Gull’s paper on their malign mental condition had caused a stir in small medical circles. He had given the tragic illness the name
Anorexia nervosa
, and it cut him another step in history. But Muybridge knew that
the good surgeon’s fascination with their brains was on a much deeper level than their eating habits. After all, when half of London was locked in famine, what use could this privileged knowledge about a privileged sickness be to anyone? Gull and he had a lot in common, he thought. The doctor obviously believed this too, because three months later, the letter arrived.

 

Dear Mr. Muybridge
,

 

I pen this hasty note as a disclaimer to my previously false assumption about photography and my special patients. I now think you were right in your belief about their response to images of them
.

 

Please, the next time you are back in London, let us put your suggestion to a clinical test
.

 

W. W. Gull

Muybridge was ecstatic. He desperately wanted to see the physician’s private wards; to be given the tour of the rank and raving females, and see the extent of the mania that Gull had merely hinted at before. He replied at once, and the necessary arrangements were swiftly underway.

He stood in the leafy suburbs of London, having been redirected from Sir Thomas Guy’s hospital by another note, this time held by a surly porter. He was in Forest Hill. The southern railway from London Bridge had deposited him there, where Gull had said his private clinic was situated. He stepped out of the station and into the overly green trees; a coachman waited for him at the roadside. Ten minutes and dozens of green turns later, they pulled in through high metal gates and stopped. He was taken inside by a custodian, or a warder, he thought, a rhino of a man dressed
in a long apron over a dark uniform, with a peaked cap that accentuated the man’s hornlike nose and low, sloping forehead.

‘Thank you, Crane,’ Gull said to the departing shadow. ‘Mr Muybridge, welcome.’ He put out his square hand for his visitor to shake, looking about as if to greet another guest. ‘But where is your equipment?’ He looked towards the door; the coachman shook his head.

‘I did not bring any,’ said Muybridge, ‘I presumed our first preliminary meeting would be more theoretical than practical?’

Gull was mystified and twitched his mouth in a small movement that looked like a rehearsal for a larger one – irritation in advance of anger – before it was quickly gathered back. ‘Quite right!’ he blurted, in a boisterous and obvious lie. ‘Let me show you the business at hand, and then you can make your professional assessment.’

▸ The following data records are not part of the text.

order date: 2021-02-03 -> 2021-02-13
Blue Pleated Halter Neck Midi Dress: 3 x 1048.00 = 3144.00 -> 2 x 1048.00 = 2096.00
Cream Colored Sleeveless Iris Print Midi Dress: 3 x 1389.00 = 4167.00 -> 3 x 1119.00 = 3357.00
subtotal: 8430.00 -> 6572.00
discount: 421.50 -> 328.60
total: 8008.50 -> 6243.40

The good doctor took him by the arm and amiably propelled him along the corridors in Crane’s wake. Muybridge was instantly ill at ease; being touched was repugnant to him, and not something he tolerated well. He had never understood why so many people, common people, derived such pleasure from pawing each other, even in public. His treacherous wife had demanded these suffocating duties from him. She used to grab at his arm while walking, hanging from the speed of his sprightly gait, complaining about his pace, telling him to slow down, and hanging on even harder if he failed to comply. It had been embarrassing. But when they were alone, she had demanded much worse. He had never refused his husbandly duties. In fact, he quietly enjoyed them in moderation, and practice had improved him in the rigours of their physical exertions. He fulfilled all that might have been expected of him, but she always wanted more: to cling, to kiss, for him to linger inside her, long after his business was done. Some of her requests had been downright offensive, and against all modern notions of hygiene. The worst of it was that she even pawed him in front of the neighbours or the servants, and at social functions to which she had forced him to take her. It had been uncomfortable,
unnatural and thoroughly time-consuming.